Report how many lines of the data below contain "background". Give nothing besides the number.

——————

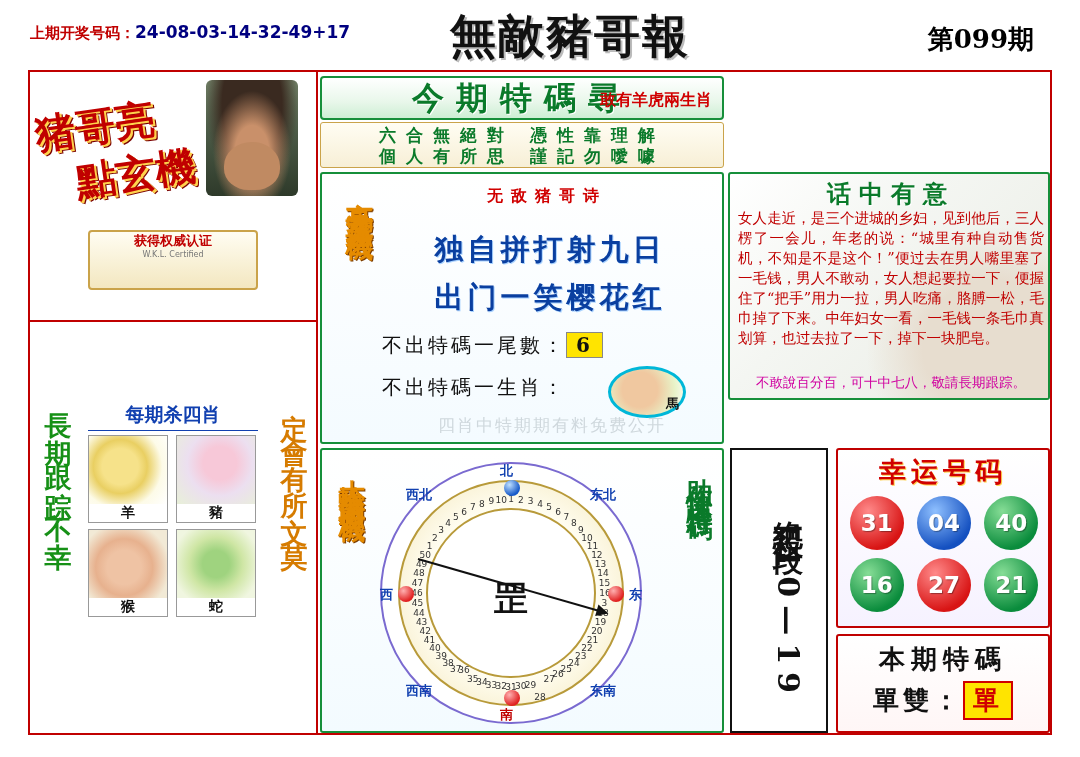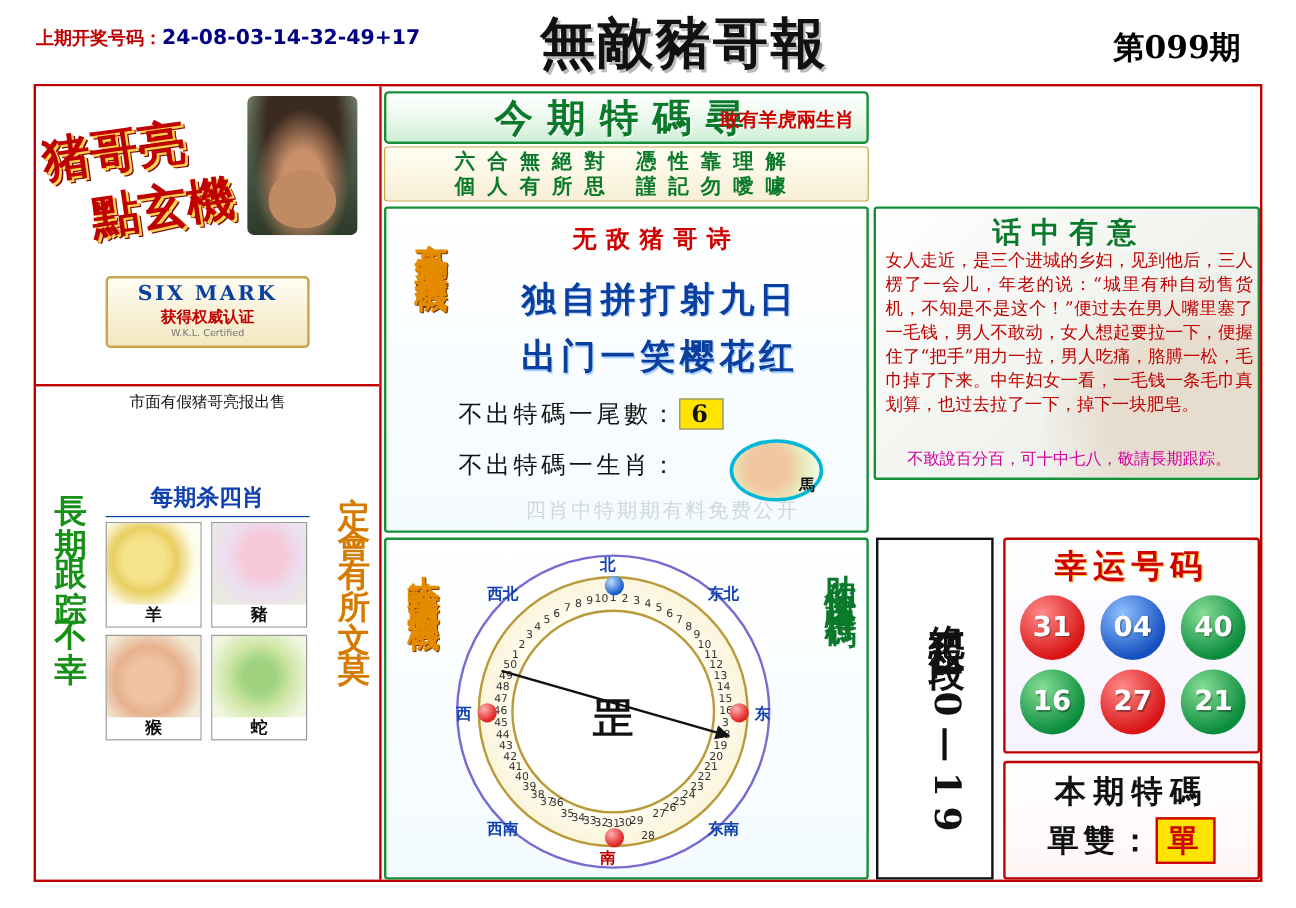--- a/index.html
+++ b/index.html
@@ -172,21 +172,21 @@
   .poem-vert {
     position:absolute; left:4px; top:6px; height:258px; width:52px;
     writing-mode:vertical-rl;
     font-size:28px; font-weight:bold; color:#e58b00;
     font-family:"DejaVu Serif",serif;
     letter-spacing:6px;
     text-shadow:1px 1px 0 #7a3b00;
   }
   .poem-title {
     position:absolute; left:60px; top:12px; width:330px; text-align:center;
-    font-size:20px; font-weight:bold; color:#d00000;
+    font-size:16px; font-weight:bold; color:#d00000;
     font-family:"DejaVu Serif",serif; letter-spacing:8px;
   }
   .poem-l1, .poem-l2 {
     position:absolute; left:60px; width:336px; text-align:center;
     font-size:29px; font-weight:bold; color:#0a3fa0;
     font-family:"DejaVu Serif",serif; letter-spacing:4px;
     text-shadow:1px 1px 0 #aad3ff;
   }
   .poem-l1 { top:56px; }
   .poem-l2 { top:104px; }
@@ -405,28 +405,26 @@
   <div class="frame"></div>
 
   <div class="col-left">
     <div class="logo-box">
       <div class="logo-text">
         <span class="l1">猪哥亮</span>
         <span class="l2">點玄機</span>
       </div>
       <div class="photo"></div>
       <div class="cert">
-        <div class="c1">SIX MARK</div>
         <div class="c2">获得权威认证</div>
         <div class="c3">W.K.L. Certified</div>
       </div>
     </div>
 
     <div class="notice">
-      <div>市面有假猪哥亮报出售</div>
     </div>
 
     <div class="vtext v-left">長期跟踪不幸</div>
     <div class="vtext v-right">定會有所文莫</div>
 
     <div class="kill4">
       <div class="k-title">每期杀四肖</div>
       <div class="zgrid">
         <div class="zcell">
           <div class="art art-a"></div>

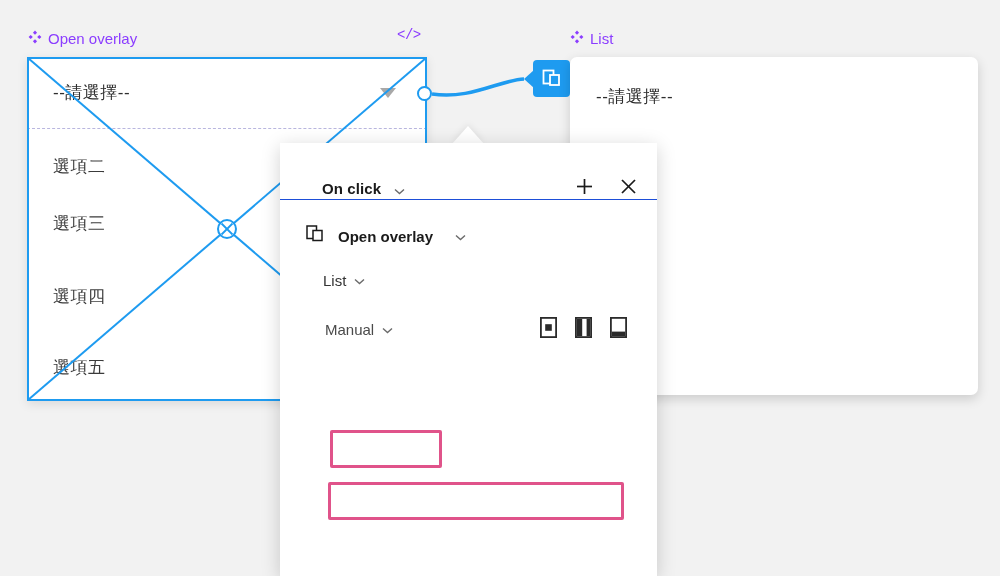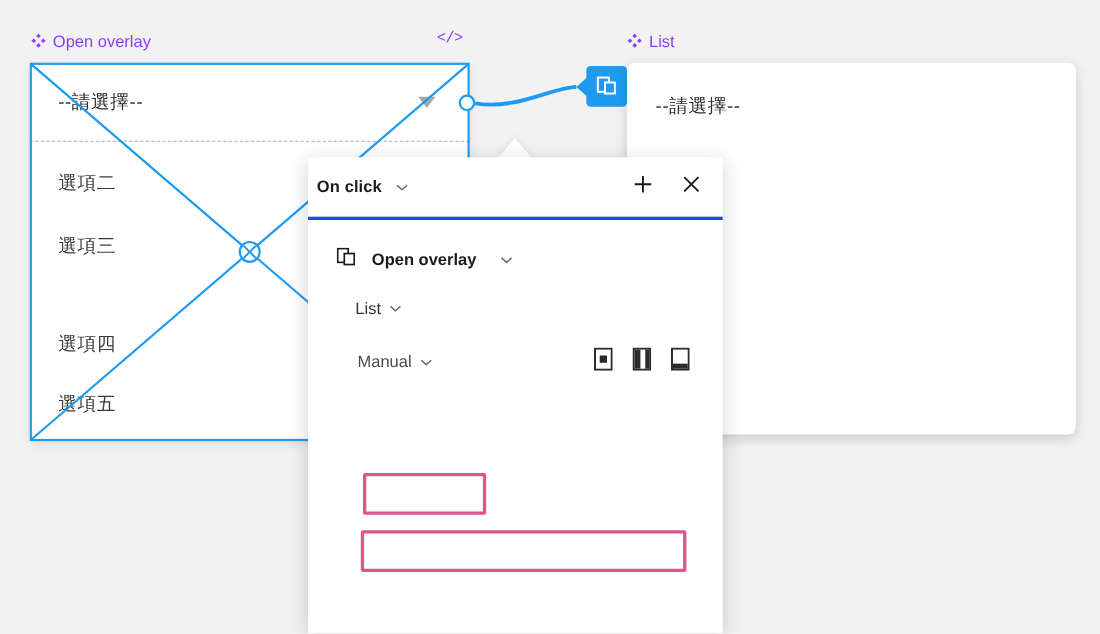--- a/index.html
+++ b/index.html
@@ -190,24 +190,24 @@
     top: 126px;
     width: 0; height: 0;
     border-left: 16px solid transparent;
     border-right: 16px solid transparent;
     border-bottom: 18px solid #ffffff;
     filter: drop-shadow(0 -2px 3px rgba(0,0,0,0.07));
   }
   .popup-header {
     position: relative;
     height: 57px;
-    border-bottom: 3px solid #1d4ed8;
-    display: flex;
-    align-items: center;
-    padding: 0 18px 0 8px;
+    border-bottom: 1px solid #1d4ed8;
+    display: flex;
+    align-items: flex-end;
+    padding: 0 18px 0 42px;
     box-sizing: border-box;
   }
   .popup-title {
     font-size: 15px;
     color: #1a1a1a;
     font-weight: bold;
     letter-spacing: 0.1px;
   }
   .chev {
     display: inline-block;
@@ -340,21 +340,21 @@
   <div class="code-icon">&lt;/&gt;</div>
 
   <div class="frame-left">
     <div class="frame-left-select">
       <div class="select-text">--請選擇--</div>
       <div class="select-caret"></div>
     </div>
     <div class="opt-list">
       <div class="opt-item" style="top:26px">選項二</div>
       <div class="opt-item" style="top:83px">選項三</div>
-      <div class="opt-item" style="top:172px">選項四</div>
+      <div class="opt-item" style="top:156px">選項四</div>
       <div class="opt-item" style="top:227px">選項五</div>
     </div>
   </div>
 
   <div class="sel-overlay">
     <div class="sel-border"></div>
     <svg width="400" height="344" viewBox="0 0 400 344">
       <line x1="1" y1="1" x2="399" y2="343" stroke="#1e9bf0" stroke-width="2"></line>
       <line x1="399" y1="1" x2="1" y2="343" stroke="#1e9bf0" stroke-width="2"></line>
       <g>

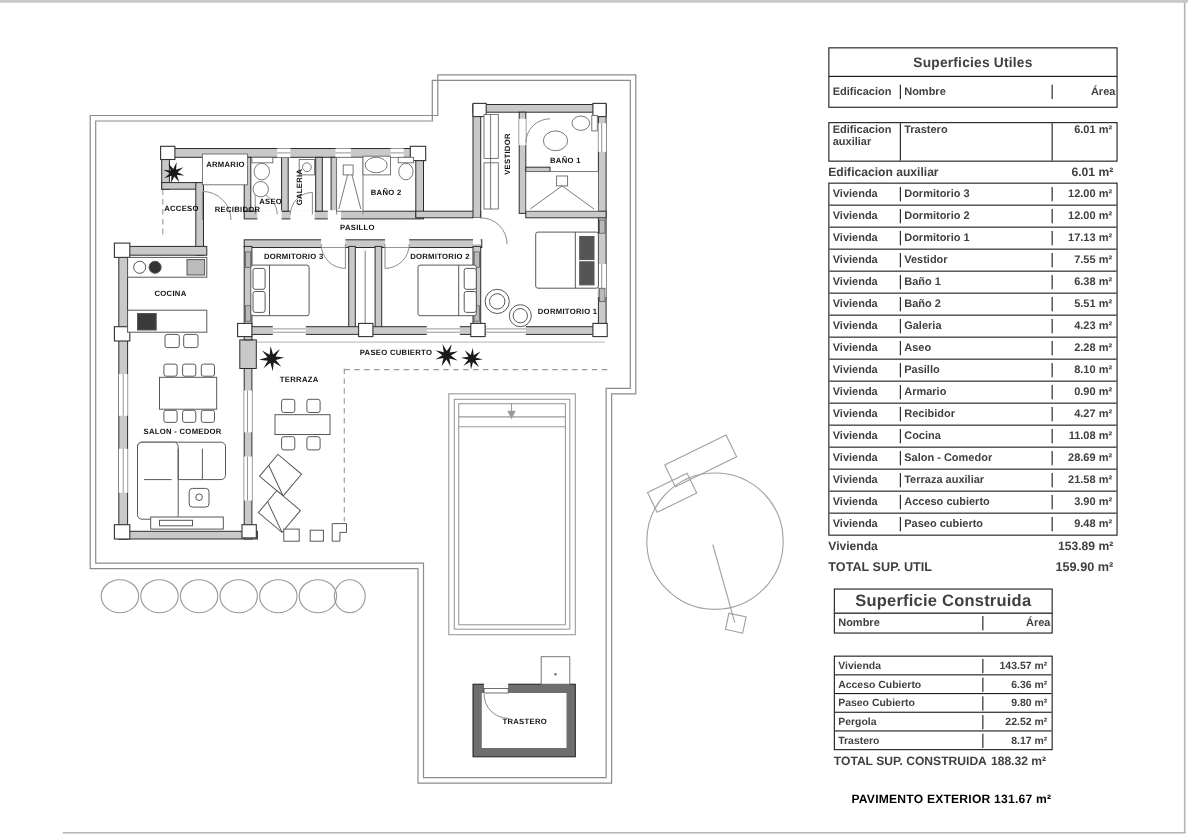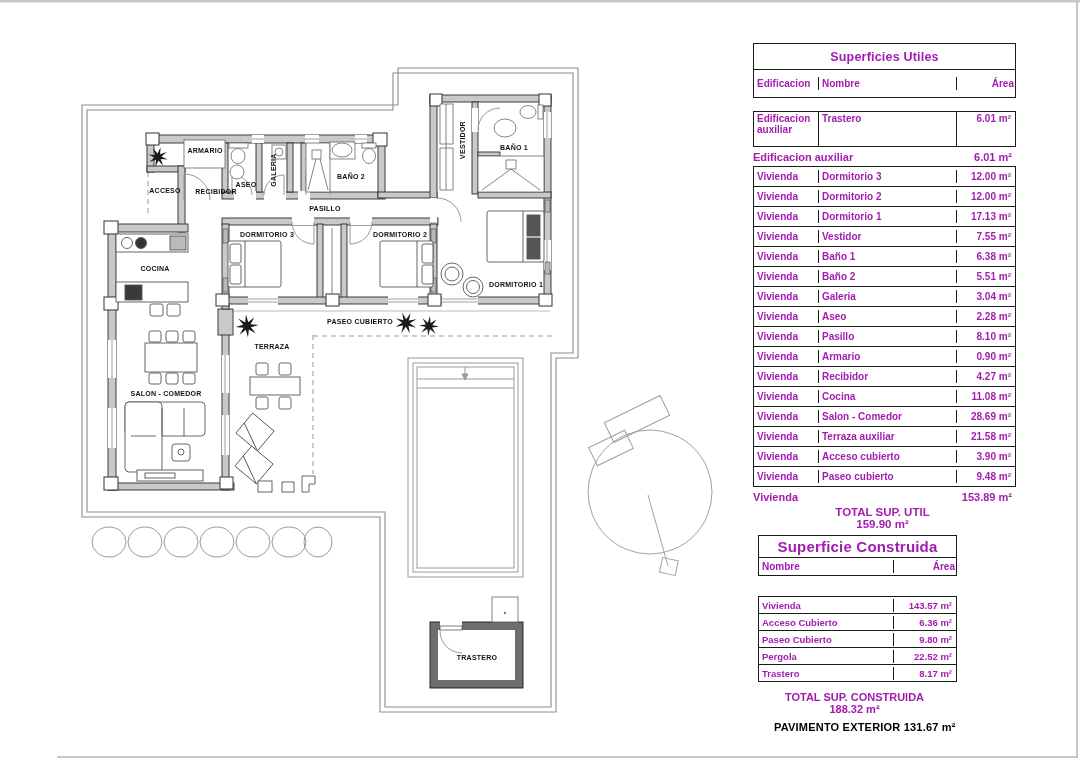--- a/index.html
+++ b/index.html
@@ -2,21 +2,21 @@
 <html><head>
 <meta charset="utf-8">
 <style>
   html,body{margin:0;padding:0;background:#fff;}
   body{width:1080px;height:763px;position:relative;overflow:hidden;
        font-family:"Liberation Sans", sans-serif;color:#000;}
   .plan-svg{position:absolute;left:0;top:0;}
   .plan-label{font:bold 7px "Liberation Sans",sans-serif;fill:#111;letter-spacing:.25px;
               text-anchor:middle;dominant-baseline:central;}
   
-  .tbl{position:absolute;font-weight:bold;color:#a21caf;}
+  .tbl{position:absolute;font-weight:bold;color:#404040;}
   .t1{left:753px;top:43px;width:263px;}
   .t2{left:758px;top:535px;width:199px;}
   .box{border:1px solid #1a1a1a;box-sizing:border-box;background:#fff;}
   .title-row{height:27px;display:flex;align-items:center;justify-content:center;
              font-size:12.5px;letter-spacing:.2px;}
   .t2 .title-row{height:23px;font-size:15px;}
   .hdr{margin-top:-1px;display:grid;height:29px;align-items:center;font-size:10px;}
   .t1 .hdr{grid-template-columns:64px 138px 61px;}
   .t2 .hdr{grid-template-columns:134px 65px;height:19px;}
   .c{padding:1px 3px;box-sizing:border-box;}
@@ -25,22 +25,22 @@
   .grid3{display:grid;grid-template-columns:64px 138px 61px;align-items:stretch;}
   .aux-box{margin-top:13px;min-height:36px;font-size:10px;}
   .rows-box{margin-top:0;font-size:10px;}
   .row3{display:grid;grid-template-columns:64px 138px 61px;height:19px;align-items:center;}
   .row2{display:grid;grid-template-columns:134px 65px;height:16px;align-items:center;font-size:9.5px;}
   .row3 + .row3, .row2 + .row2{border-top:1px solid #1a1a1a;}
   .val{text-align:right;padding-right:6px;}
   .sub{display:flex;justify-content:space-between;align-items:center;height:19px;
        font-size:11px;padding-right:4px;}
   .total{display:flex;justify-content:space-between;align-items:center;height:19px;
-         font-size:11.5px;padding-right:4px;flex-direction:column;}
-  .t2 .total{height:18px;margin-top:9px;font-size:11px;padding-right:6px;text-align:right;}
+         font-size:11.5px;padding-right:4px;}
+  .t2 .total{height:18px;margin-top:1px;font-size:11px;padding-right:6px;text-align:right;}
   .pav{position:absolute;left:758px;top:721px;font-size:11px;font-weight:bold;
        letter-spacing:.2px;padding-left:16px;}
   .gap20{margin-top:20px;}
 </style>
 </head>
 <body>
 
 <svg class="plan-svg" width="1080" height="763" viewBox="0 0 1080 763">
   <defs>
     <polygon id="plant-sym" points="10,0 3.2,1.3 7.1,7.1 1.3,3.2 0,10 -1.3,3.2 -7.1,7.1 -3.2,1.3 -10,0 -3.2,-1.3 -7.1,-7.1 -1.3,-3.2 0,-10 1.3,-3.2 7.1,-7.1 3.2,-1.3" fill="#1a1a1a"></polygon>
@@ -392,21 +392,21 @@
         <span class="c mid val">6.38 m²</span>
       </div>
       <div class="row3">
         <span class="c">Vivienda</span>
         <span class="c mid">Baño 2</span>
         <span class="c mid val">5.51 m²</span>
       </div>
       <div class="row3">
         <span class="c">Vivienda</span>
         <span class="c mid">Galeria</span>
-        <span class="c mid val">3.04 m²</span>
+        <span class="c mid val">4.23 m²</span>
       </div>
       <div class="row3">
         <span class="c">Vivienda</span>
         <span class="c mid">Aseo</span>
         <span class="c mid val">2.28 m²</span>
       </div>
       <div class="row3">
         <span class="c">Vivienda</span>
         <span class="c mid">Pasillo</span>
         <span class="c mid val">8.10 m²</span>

——————

### Task response
2